1) Environment Setup

Create a local environment file from the template:

cp .env.example .env

Set required values in .env:

  • HF_TOKEN — required for gated server-side models (for example Cohere and Granite)
  • GPU_MEMORY_UTILIZATION=0.65 (start conservative; tune upward once stable)
  • WHISPER_MODEL=large-v3 (worker model size: large-v3, medium, small, base)
  • NUM_WORKERS=4 (parallel GPU inference threads in the worker)
  • CORS_ALLOWED_ORIGIN=* (lock to domain in production)

2) Start the Full Stack

docker compose up --build

This launches five services:

Service Role Port
gateway Caddy reverse-proxy, TLS termination :80 / :443
frontend React SPA + Nginx API proxy :3000 → Nginx :80
backend FastAPI — job enqueue, audio normalisation, REST API :8000
valkey Valkey (Redis-compatible) job queue + hash store :6379
worker faster-whisper GPU inference (BLPOP consumer)
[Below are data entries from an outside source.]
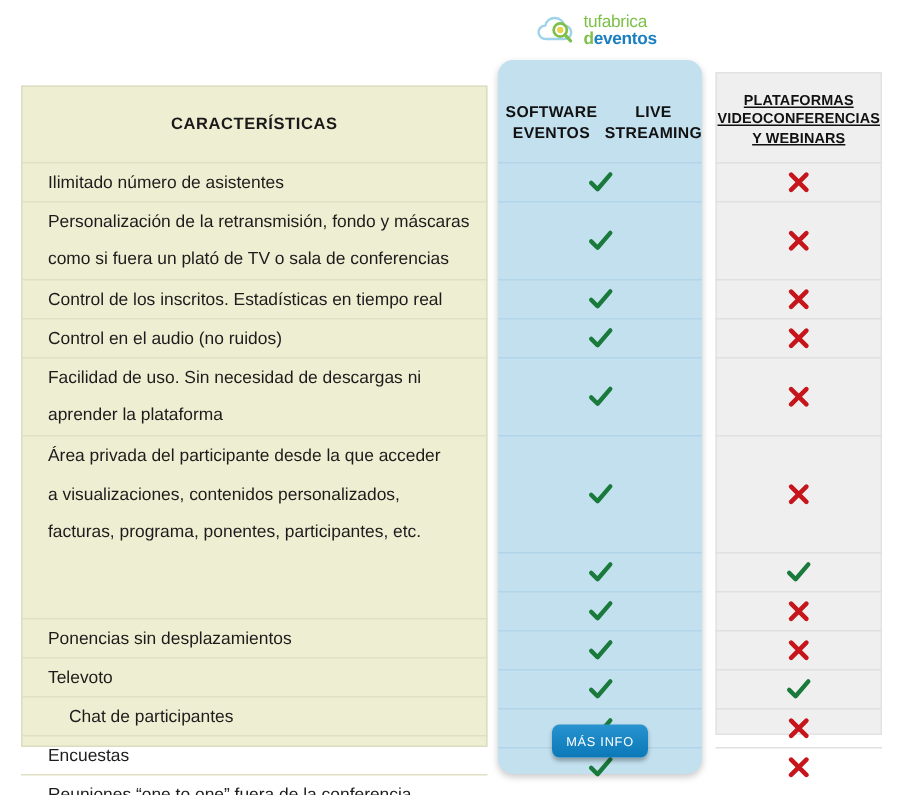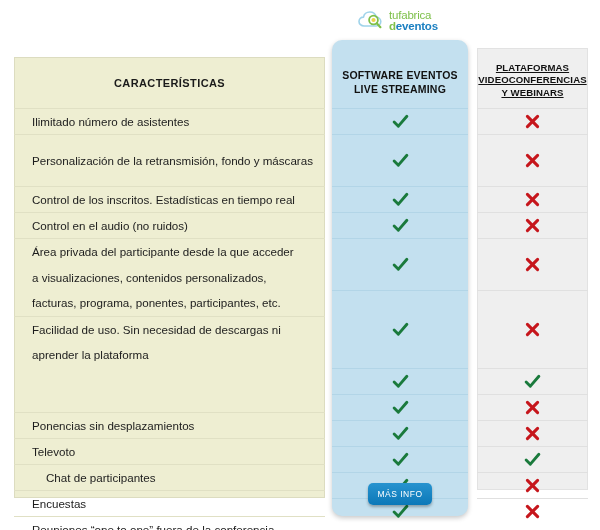--- a/index.html
+++ b/index.html
@@ -90,21 +90,21 @@
     font-weight: bold;
     color: #1a1a1a;
     letter-spacing: 0.4px;
   }
 
   .head-center {
     position: absolute;
     left: 332px; top: 57px;
     width: 136px; height: 51px;
     display: flex;
-    flex-direction: column;
+    flex-direction: row;
     align-items: center;
     justify-content: center;
     font-size: 10.5px;
     font-weight: bold;
     color: #111111;
     line-height: 1.3;
     text-align: center;
     letter-spacing: 0.2px;
   }
 
@@ -224,36 +224,37 @@
     <span>VIDEOCONFERENCIAS</span>
     <span>Y WEBINARS</span>
   </div>
 
   <div class="rows-left" id="rows-left">
       <div class="row-l" style="height: 26px;">
         <div class="ln">Ilimitado número de asistentes</div>
       </div>
       <div class="row-l" style="height: 52px;">
         <div class="ln">Personalización de la retransmisión, fondo y máscaras</div>
+        <div class="ln">como si fuera un plató de TV o sala de conferencias</div>
       </div>
       <div class="row-l" style="height: 26px;">
         <div class="ln">Control de los inscritos. Estadísticas en tiempo real</div>
       </div>
       <div class="row-l" style="height: 26px;">
         <div class="ln">Control en el audio (no ruidos)</div>
+      </div>
+      <div class="row-l" style="height: 52px;">
+        <div class="ln">Facilidad de uso. Sin necesidad de descargas ni</div>
+        <div class="ln">aprender la plataforma</div>
       </div>
       <div class="row-l" style="height: 78px;">
         <div class="ln">Área privada del participante desde la que acceder</div>
         <div class="ln">a visualizaciones, contenidos personalizados,</div>
         <div class="ln">facturas, programa, ponentes, participantes, etc.</div>
       </div>
-      <div class="row-l" style="height: 52px;">
-        <div class="ln">Facilidad de uso. Sin necesidad de descargas ni</div>
-        <div class="ln">aprender la plataforma</div>
-      </div>
       <div class="row-l" style="height: 26px; margin-top: 44px;">
         <div class="ln">Ponencias sin desplazamientos</div>
       </div>
       <div class="row-l" style="height: 26px;">
         <div class="ln">Televoto</div>
       </div>
       <div class="row-l" style="height: 26px; padding-left: 32px;">
         <div class="ln">Chat de participantes</div>
       </div>
       <div class="row-l" style="height: 26px;">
Frontend: http://localhost:3000 · Backend API: http://localhost:8000 · Swagger: http://localhost:8000/docs

3) Running Services Individually

# Backend + Valkey + Worker only (headless API mode)
docker compose up --build backend valkey worker

# Frontend only (requires healthy backend)
docker compose up --build frontend

Architecture

┌─────────────────────────────────────────────────────────────────────┐
│                     Browser (React / Vite)                          │
│                                                                     │
│  ┌──────────────┐   Strategy Router   ┌──────────────┐              │
│  │ Model Select │──────────────────►  │ InferRouter  │              │
│  └──────────────┘                     └──────┬───────┘              │
│                                              │                      │
│                        ┌─────────────────────┴──────────────────┐   │
│                        │       "WebGPU" in name?     else       │   │
│                        └──────────────┬───────────────────┬─────┘   │
│                                       │                   │         │
│                             ┌─────────▼─────────┐  ┌──────▼──────┐  │
│                             │    WebWorker      │  │ p-limit pool │ │
│                             │ (ONNX + LocalAg2) │  │ (8) + upload │ │
│                             └─────────┬─────────┘  └──────┬──────┘  │
│                                       │                   │         │
│  ┌────────────────────────────────────▼───────────────────▼──────┐  │
│  │ Metrics Dashboard: TTFT · ITL · RTFx · Upload Progress        │  │
│  │ Jobs Sidebar: Progress Bar · Status · Playback                │  │
│  └───────────────────────────────────────────────────────────────┘  │
└──────────────────────────────────┬──────────────────────────────────┘
                   │ HTTPS (Caddy TLS)
          ┌──────────────▼──────────────┐
          │        Caddy Gateway        │
          │      TLS · HTTP/3 · Routing │
          └──────────────┬──────────────┘
                   │
        ┌────────────────────┴────────────────────┐
        │                /api/*        /*         │
  ┌─────────▼──────────┐                   ┌──────────▼─────────┐
  │     Nginx Proxy    │                   │   Nginx Static     │
  │   (strips /api/)   │                   │    (React SPA)     │
  └─────────┬──────────┘                   └────────────────────┘
        │
  ┌─────────▼──────────┐     ┌─────────────────┐     ┌──────────────────┐
  │   FastAPI Backend  │────►│      Valkey     │◄────│   Worker (GPU)   │
  │                    │     │  (job queue +   │     │  faster-whisper  │
  │  • POST /transcribe│     │   hash store)   │     │    large-v3      │
  │    /batch          │     │                 │     │                  │
  │  • Audio normalize │     │  LPUSH → BLPOP  │     │  ThreadPool(4)   │
  │  • Job enqueue     │     │  HSET / HGETALL │     │  CUDA inference  │
  │  • /jobs CRUD      │     │  EXPIRE 24h     │     │                  │
  │  • /audio playback │     └─────────────────┘     │  Spool cleanup   │
  └────────────────────┘                             └──────────────────┘
        │
  ┌─────────▼──────────┐
  │  /data/audio_spool │  (Docker named volume, shared)
  └────────────────────┘

Saved Drawings (Excalidraw MCP)

Layered Architecture (PNG)

Open-ASR Layered Architecture

Source: Layered architecture drawing JSON

Full-Flow Architecture (PNG)

Open-ASR Full-Flow Architecture

Source: Full-flow architecture drawing JSON

To replay a saved drawing in MCP chat, copy the elements array from one of the JSON files and pass it to the Excalidraw create_view tool.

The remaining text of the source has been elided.